Reporting on media effects

First, a disclaimer: I’ve never been interested in researching media effects myself. However, I’m fascinated by the way in which the media reports on effects research. Violent video games, for example, are one of the dangers that surrounds, and they are  just as perilous as contaminants in our water supply. In fact, these games might even be more dangerous, since we bring the media into our homes.

Of course, video games are not the only dangers. Every media technology, and some of the most popular media genres, have been linked to to negative effects. Jane Addams, for example, wrote in outrage against the movies. How is it possible, she wondered, that so many people choose to attend the movies during the sabbath?

One Sunday evening last winter an investigation was made of four hundred and sixty six theaters in the city of Chicago, and it was discovered that in the majority of them the leading theme was revenge; the lover following his rival; the outraged husband seeking his wife’s paramour; or the wiping out by death of a blot on a hitherto unstained honor. It was estimated that one sixth of the entire population of the city had attended the theaters on that day. At that same moment the churches throughout the city were preaching the gospel of good will. Is not this a striking commentary upon the contradictory influences to which the city youth is constantly subjected? (From, The Spirit of Youth and the City Streets, p. 85)

Addams does not reveal who conducted this investigation. Rhetorically speaking, it is irrelevant. Her readers, back then, would take her word, as they would also take the word of an “eminent alienist of Chicago” who had found that “neurotic children” were becoming “victims of hallucination and mental disorder” as a result of watching movies.

When it comes to constructing arguments about media effects, news organization have the tendency to be just as simplistic as Jane Addams was. Does anyone remember Cooper Lawrence discussing Mass Effect on Fox News? If you don’t, or haven’t seen her appearance, here is the clip.

So, Cooper Lawrence tells us that she only goes by what the research says. She quotes a study from the University of Maryland, but unfortunately we don’t get to learn much more than that. It is enough to say that it came out of a university, without dwelling too much on pesky issues, such as study design, validity, reliability, or even authorship.

Who cares about that! It’s Cooper Lawrence. She’s an expert. She almost has a PhD, and she is quoting experts.

Society values expert opinion, which is why almost every news story that reports on effects research will bring in an expert. CBS, for instance, had Dr. Chris Lucas, a child psychiatrist. Unlike Cooper Lawrence, Dr. Lucas is more restrained in his opinion. He talks about likelihood, not certainty. Yet the message is clear: Parents have to be aware of the possibility of a negative effect.

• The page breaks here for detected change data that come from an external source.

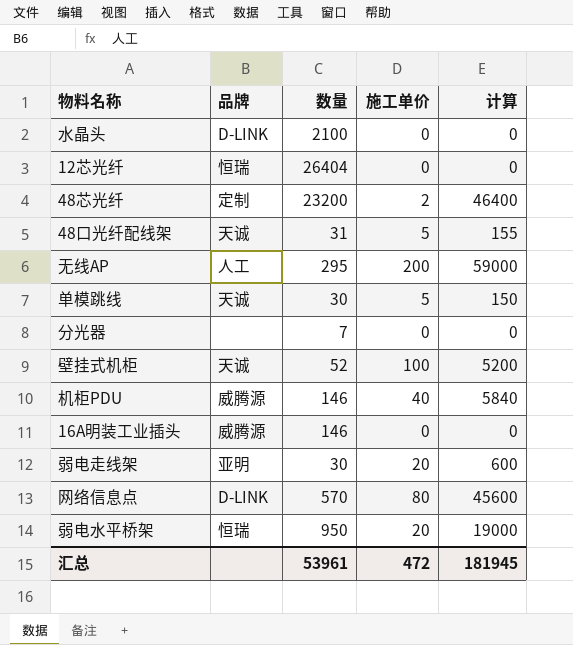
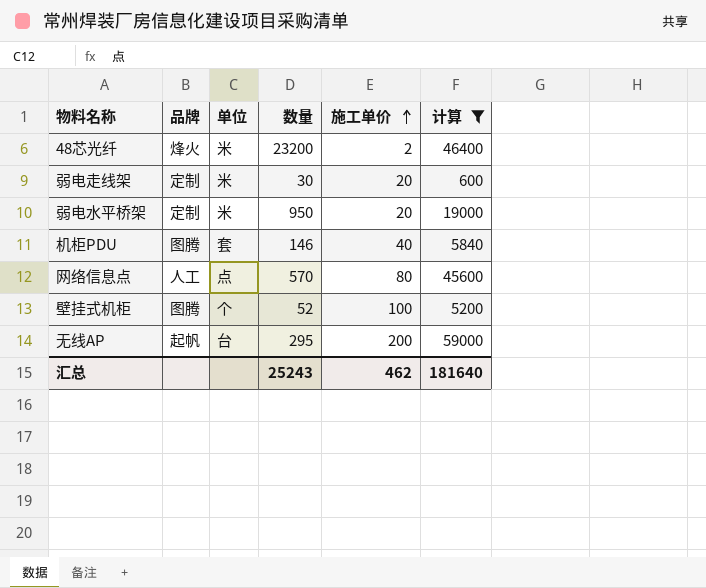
filter: none -> 计算 >= 600
row order: none -> 施工单价 ascending
column 单位 | position: none -> 3
48芯光纤 | 品牌: 定制 -> 烽火
弱电走线架 | 品牌: 亚明 -> 定制
弱电水平桥架 | 品牌: 恒瑞 -> 定制
机柜PDU | 品牌: 威腾源 -> 图腾
网络信息点 | 品牌: D-LINK -> 人工
壁挂式机柜 | 品牌: 天诚 -> 图腾
无线AP | 品牌: 人工 -> 起帆
汇总 | 数量: 53961 -> 25243
汇总 | 施工单价: 472 -> 462
汇总 | 计算: 181945 -> 181640

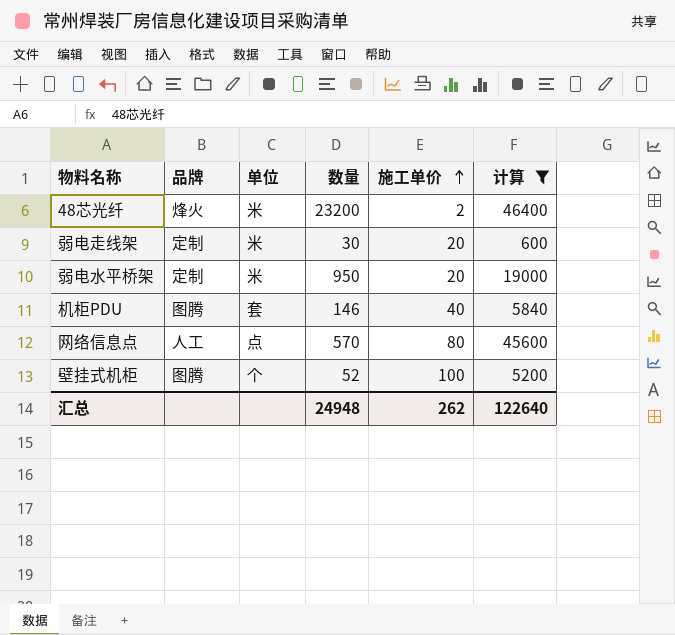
row 无线AP: 起帆 | 台 | 295 | 200 | 59000 -> none
汇总 | 数量: 25243 -> 24948
汇总 | 施工单价: 462 -> 262
汇总 | 计算: 181640 -> 122640

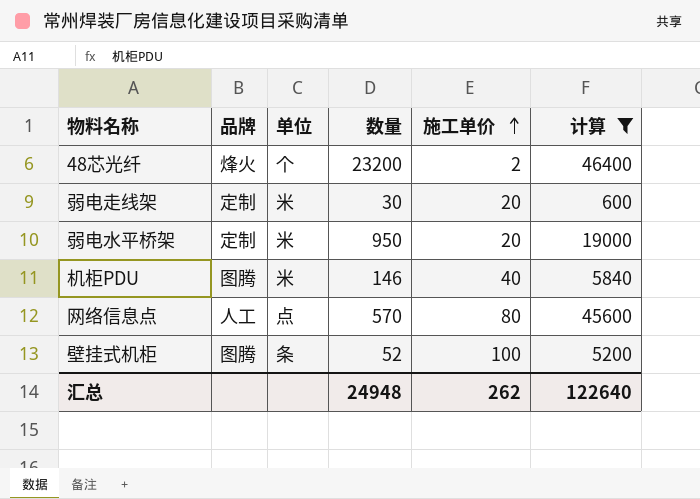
48芯光纤 | 单位: 米 -> 个
机柜PDU | 单位: 套 -> 米
壁挂式机柜 | 单位: 个 -> 条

Here’s another example, discussing the same video game. This story, from a CBS affiliate, quotes avid video gamers, who believe that Manhunt 2 crosses the line. The report also brings in an expert, Dr. Silvia Gearing. She links video games to the wave of school shootings, effectively invoking causation.

Causation and Correlation. Now, there’s two terms that get lost in the shuffle in most media reporting on effects. Causation happens when one event causes another. Correlation, on the other hand, indicates a relationship between two variables (events), but it does not suggest that one will cause the other. Here’s Jack Thompson arguing causation between video game violence and real world violence. Paul Levinson disagrees, and explains the difference.

Neither panelist broaches the issue of methodology, and it is an important question. Laboratory experiments, for example, are routinely used to establish causation. Field studies, on the other hand,  focus on finding correlation. Both techniques are commonly used in research.

This is not to say, though, that research on media uses cannot show causation. Take texting while driving, for instance. In laboratory experiments, texting has been shown to increase the likelihood of accidents. However, if you think about it, that should be a no-brainer. Distraction increases the likelihood of accidents, and texting while driving is a distraction. This report discusses the findings of a laboratory study conducted at Clemson University. The study is significant because of its policy implications. Indeed, we should expect this study, and others like it, to be used as ammunition for bans on texting while driving.

You don’t find much reporting that looks at subtleties, such as research design, causation, correlation, or authorship. What  we do find is  the trends I noted previously: the use of expert opinion, lack of specificity when it comes to research sources, and the conflation of causation and correlation. All of these are rhetorical moves, seeking to steer public opinion in one direction or another. They are not, however, honest representations of the complexity and variety of media research on effects.